However, my phosphates test rather high. Apparently our tap water is fairly rich in phosphates. It's hard to definitively interpret the color, but it looks like between 2 and 6 PPM of phospates. 

The nitrates vary. The time I tested just before a water (~50% every two weeks) change the nitrates seemed to be about 50 ppm. However, just before the next water change, the LFS tested my water and the reading was under 20 ppm. I have the API test kits at home and the LFS uses the Tetra. The 30 gallon tank in question is full of swordtails -- like 70 - 100 of them.

So, I guess my nitrates could be too low after water changes and too low until just before the water changes, but it seems hard to believe given the fish population in the tank. 

My tests seem to indicate that I have enough phosphorous and nitrogen, but the plants seem to be saying otherwise.

I'm additionally puzzled by this because I put some pond plant tabs in the substrate, but perhaps they only supply rooted plants and don't enter the water column very well?

The tank also contains a large population of java fern which is thriving just fine. Perhaps it is an aggressive nitrogen or phosphate sequesterer?

I'll probably just get the appropriate dry fertilizers from Planted Aquarium Fertilizer, but this seems odd. I had been dosing only CSM+B, Iron and K2SO4 up to this point. The tests seem to indicate that I don't need to supplement N nor P, but the leaf symptoms seem to indicate otherwise.

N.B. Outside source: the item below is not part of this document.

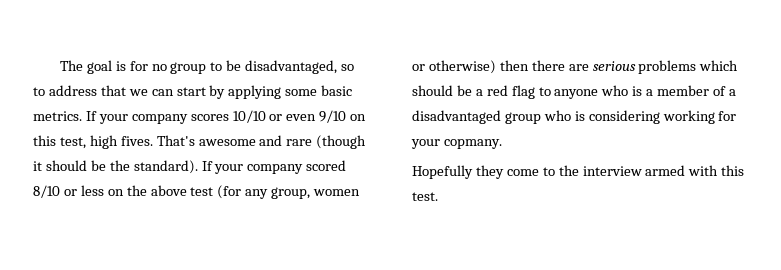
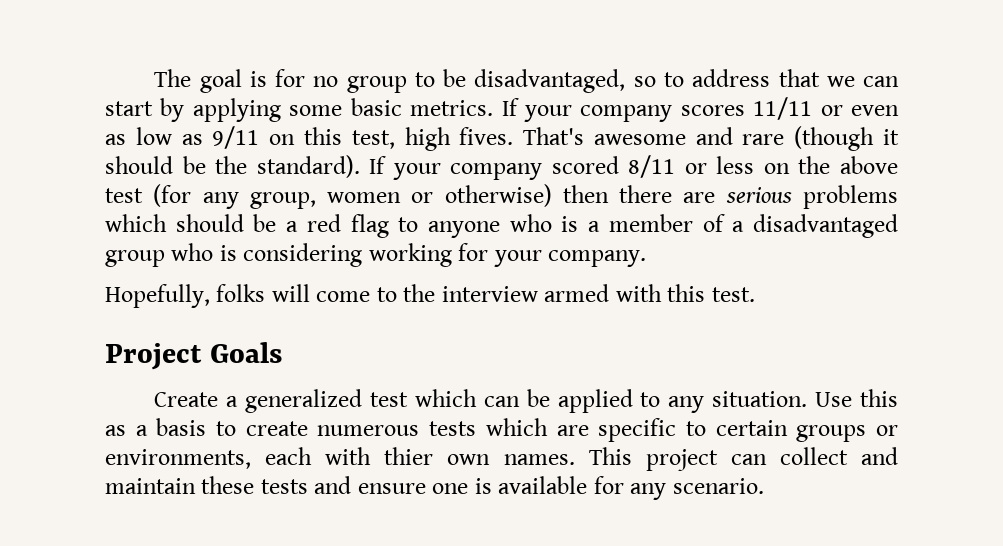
[232,110,266,123] 10/10 -> [753,97,813,120] 11/11
[319,110,347,123] 9/10 -> [105,126,260,149] as low as 9/11
[33,185,60,198] 8/10 -> [628,155,676,178] 8/11
[443,139,502,149] [412,165,504,179] copmany. // Hopefully they -> [548,250,647,267] [105,284,310,308] company. // Hopefully, folks will
(438, 196) none -> [105,342,282,370] [154,389,898,413] [105,418,899,442] [105,447,899,471] [105,476,764,500] // Project Goals // Create a generalized test which can be applied to any situation. Use this as a basis to create numerous tests which are specific to certain groups or environments, each with thier own names. This project can collect and maintain these tests and ensure one is available for any scenario.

Any thoughts or speculation?


----------



## ray-the-pilot (May 14, 2008)

I can grow anything in my aquarium and I have the same problems with Banana plants. For some reason, these plants are especially tasty to fish. My angels chew in from the edges and my pleco’s eat in from the middle. Ultimately they eat the whole thing banana tubers and all. If you keep them growing at full speed, you can get ahead of the foraging fish but it is not that easy. I suggest upping your CO2 to as high as your fish can take and increasing your light to as high as you can without too much algae. 

If you do not have fish predation, these plants are easy to propagate. Just tare off a leaf and let it float arround your tank. Eventually it will form a root system and a whole new plant.


----------



## trag (Jan 9, 2008)

ray-the-pilot said:


> I can grow anything in my aquarium and I have the same problems with Banana plants. For some reason, these plants are especially tasty to fish. My angels chew in from the edges and my pleco's eat in from the middle. Ultimately they eat the whole thing banana tubers and all. If you keep them growing at full speed, you can get ahead of the foraging fish but it is not that easy. I suggest upping your CO2 to as high as your fish can take and increasing your light to as high as you can without too much algae.
> 
> If you do not have fish predation, these plants are easy to propagate. Just tare off a leaf and let it float arround your tank. Eventually it will form a root system and a whole new plant.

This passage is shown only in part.